The Meningioma Enigma: Science, Lived Experience & Quality of Life - Virtual Global Webinar
- drEC@MBTN

- 16 hours ago
- 6 min read
Spotlight Speaker Presentation: Dr. Ekokobe Fonkem, DO — Neurologist–Neuro-Oncologist
This summary captures the substance and spirit of Dr. Ekokobe Fonkem’s Spotlight Speaker presentation, delivered during MBTN’s 90-minute global webinar. It is written for the full community that the webinar was designed to serve — physicians and clinicians, meningioma survivor-thrivers and their families, caregivers, healthcare partners, community advocates, and grant funders alike — so that each participant, regardless of background, leaves with a clear and accurate understanding of what was presented and why it matters.

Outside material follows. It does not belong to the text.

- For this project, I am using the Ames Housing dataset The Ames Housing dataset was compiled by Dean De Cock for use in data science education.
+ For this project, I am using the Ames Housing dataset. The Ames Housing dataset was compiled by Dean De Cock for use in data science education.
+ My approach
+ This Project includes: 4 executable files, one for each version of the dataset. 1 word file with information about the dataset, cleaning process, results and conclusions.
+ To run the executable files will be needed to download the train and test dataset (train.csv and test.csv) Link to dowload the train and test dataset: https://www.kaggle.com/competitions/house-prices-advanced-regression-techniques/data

A Unifying Theme: Beyond Tumor Control, Toward Lived Quality of Life
Dr. Fonkem’s presentation was anchored in a theme that ran throughout the entire webinar: the urgent need to bridge the gap between tumor treatment alone and the equally critical work of evaluating and addressing patients’ long-term, patient-reported, health-related quality of life (HRQoL). Clinical success in meningioma care has traditionally been measured by imaging stability and recurrence rates. Dr. Fonkem made the case that this measure, while necessary, is not sufficient — that the psychosocial, cognitive, financial, and vocational deficits patients carry long after treatment deserve the same rigor, research investment, and clinical attention as the tumor itself.
This framing matters to every audience in the room: it gives clinicians a research agenda, gives survivor-thrivers language for experiences they may not have seen formally validated, gives caregivers context for what their loved ones are navigating, and gives funders a clear rationale for why HRQoL research deserves support alongside oncologic research.

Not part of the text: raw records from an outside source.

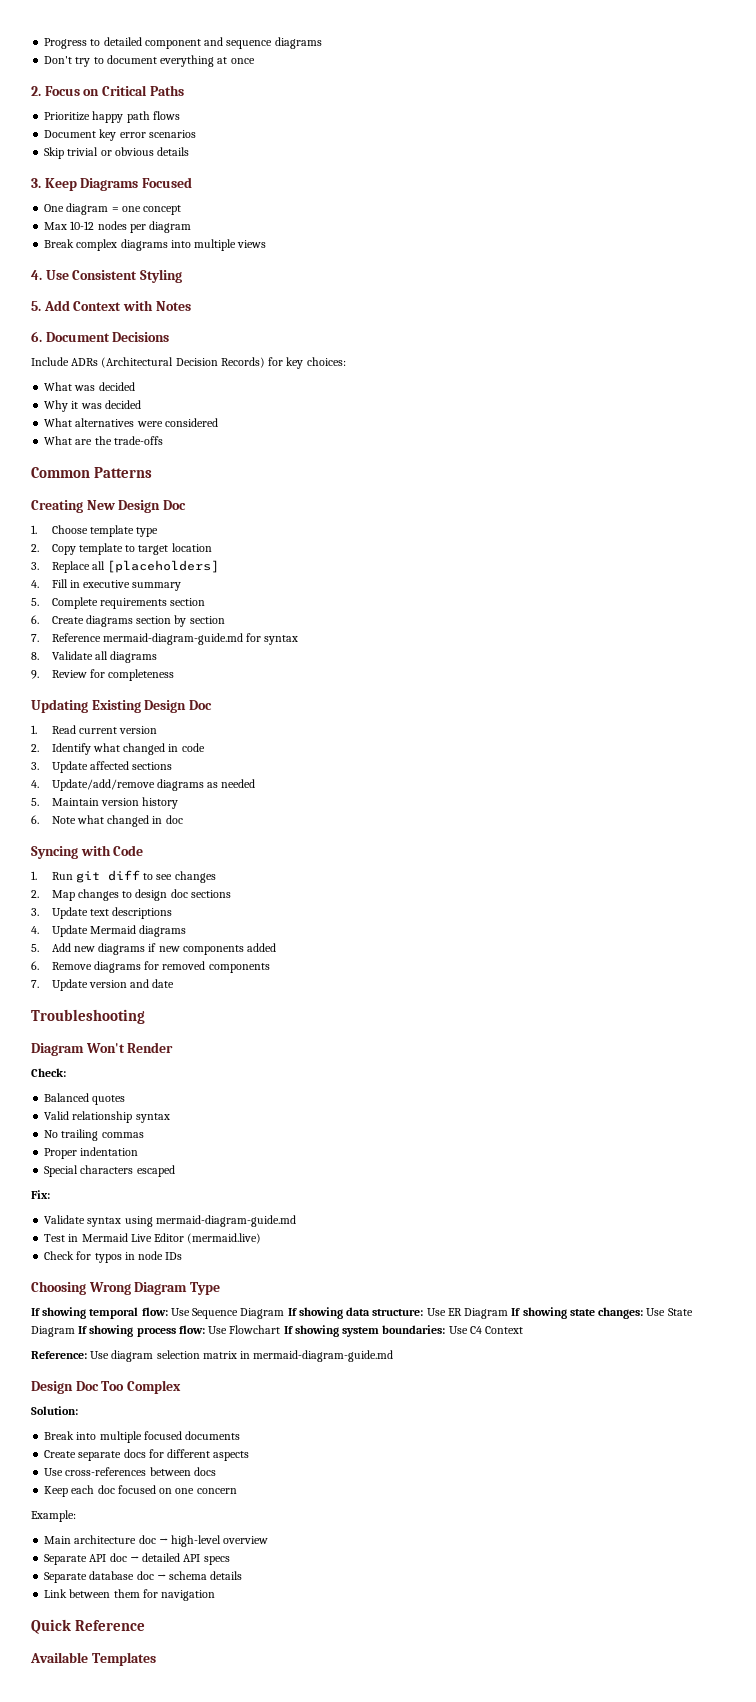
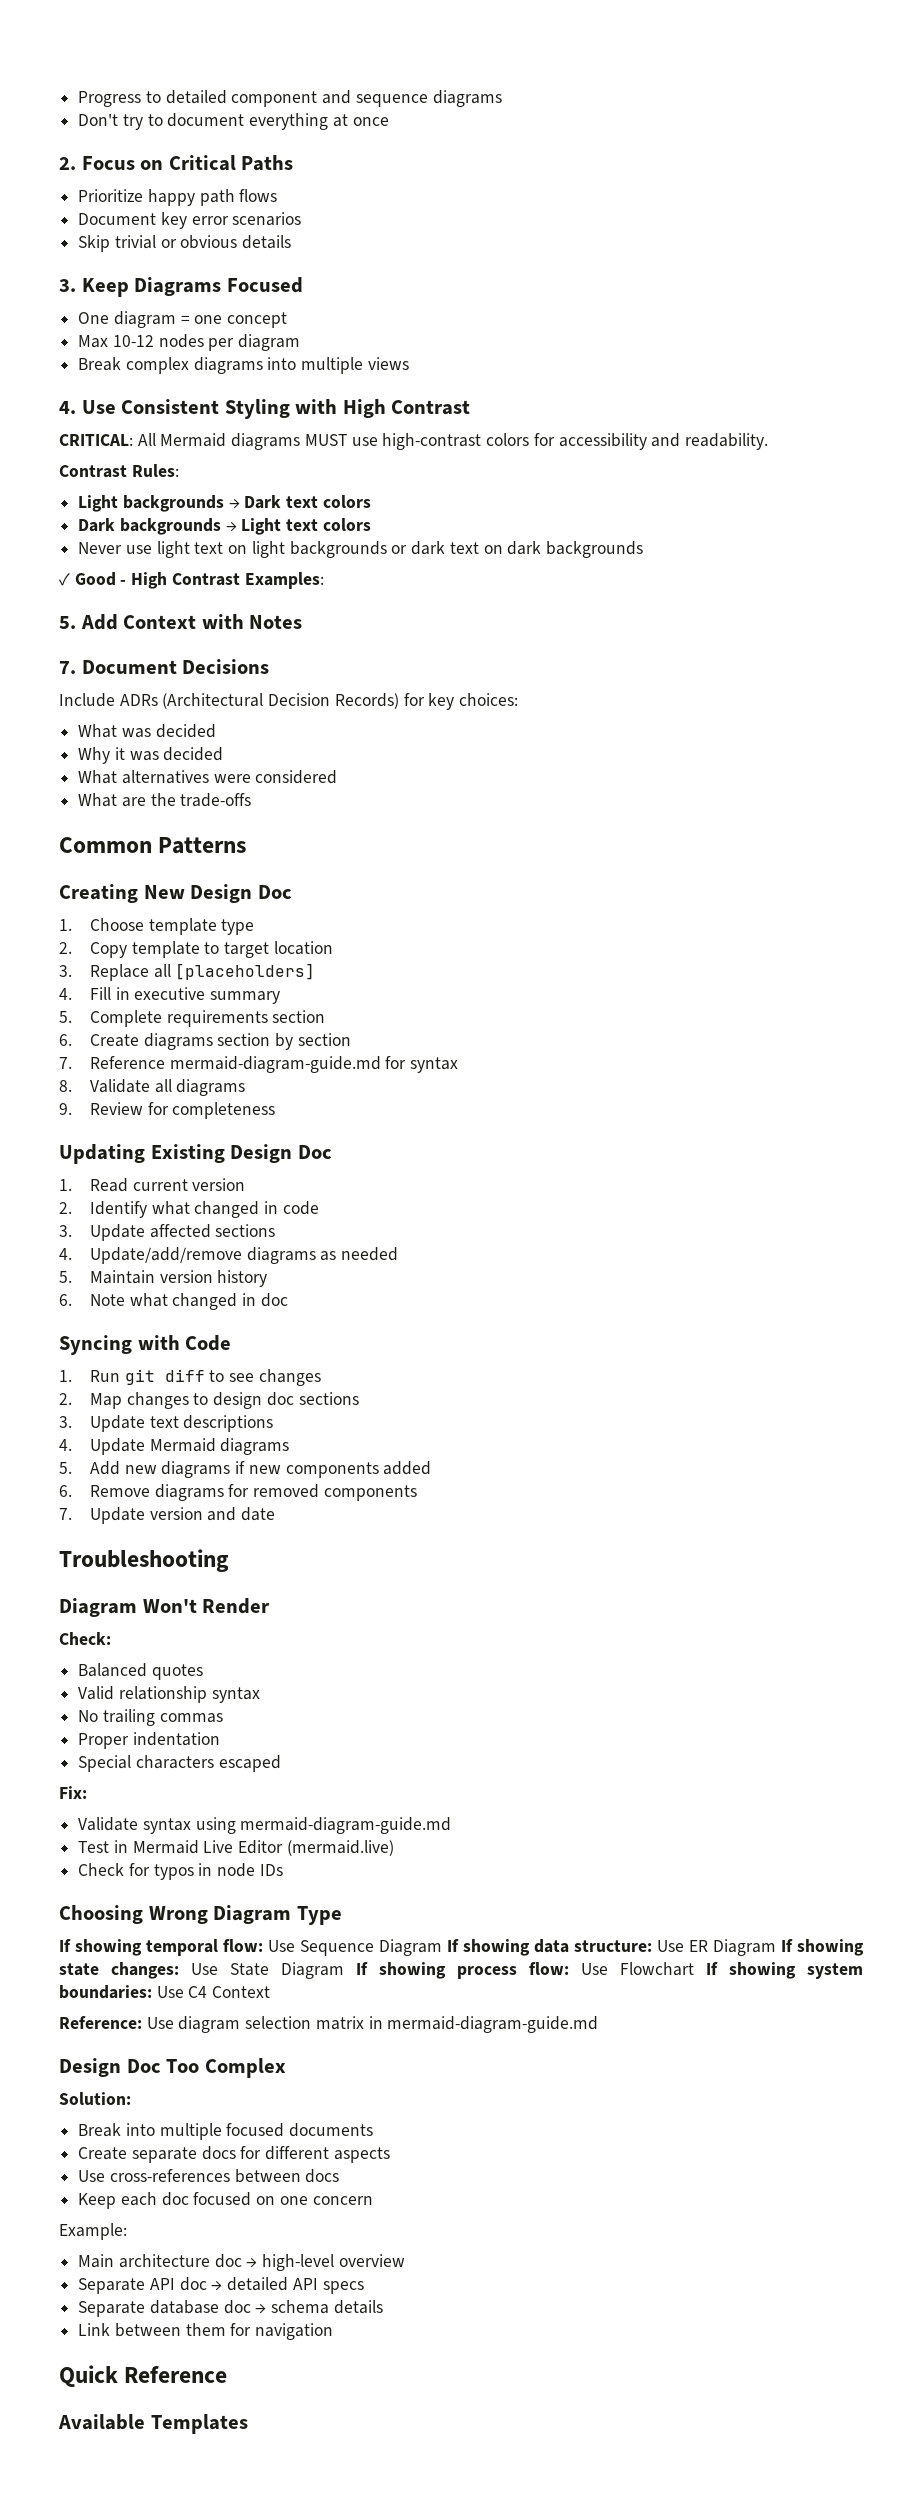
- 4. Use Consistent Styling
+ 4. Use Consistent Styling with High Contrast
+ CRITICAL: All Mermaid diagrams MUST use high-contrast colors for accessibility and readability.
+ Contrast Rules:
+ Light backgrounds → Dark text colors
+ Dark backgrounds → Light text colors
+ Never use light text on light backgrounds or dark text on dark backgrounds
+ ✓ Good - High Contrast Examples:
- 6. Document Decisions
+ 7. Document Decisions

About the Spotlight Speaker
![]() | Spotlight Speaker Dr. Ekokobe Fonkem, DO Neurologist-Neuro-Oncologist Vice Chair - Neurology - Neuro-Oncology Research Professor, Translational Neuroscience (Clinical Scholar) University of Arizona Inaugural MBTN Board Member, 2019 |
Dr. Fonkem was introduced by Dr. Joh-Anne Evans Coleman, MBTN Founder & CEO, who noted that Dr. Fonkem’s research on meningioma clusters has long been a driving force behind the collaboration between MBTN and the academic neuro-oncology community.
Setting the Stage: Meningioma and Quality of Life
Dr. Fonkem opened by grounding the audience in a fact that many in the room already live with: meningiomas are common. They are frequently discovered incidentally, found during imaging ordered for an unrelated complaint, with no warning and often no prior symptoms. For many survivor-thrivers, this is precisely how their own diagnosis began.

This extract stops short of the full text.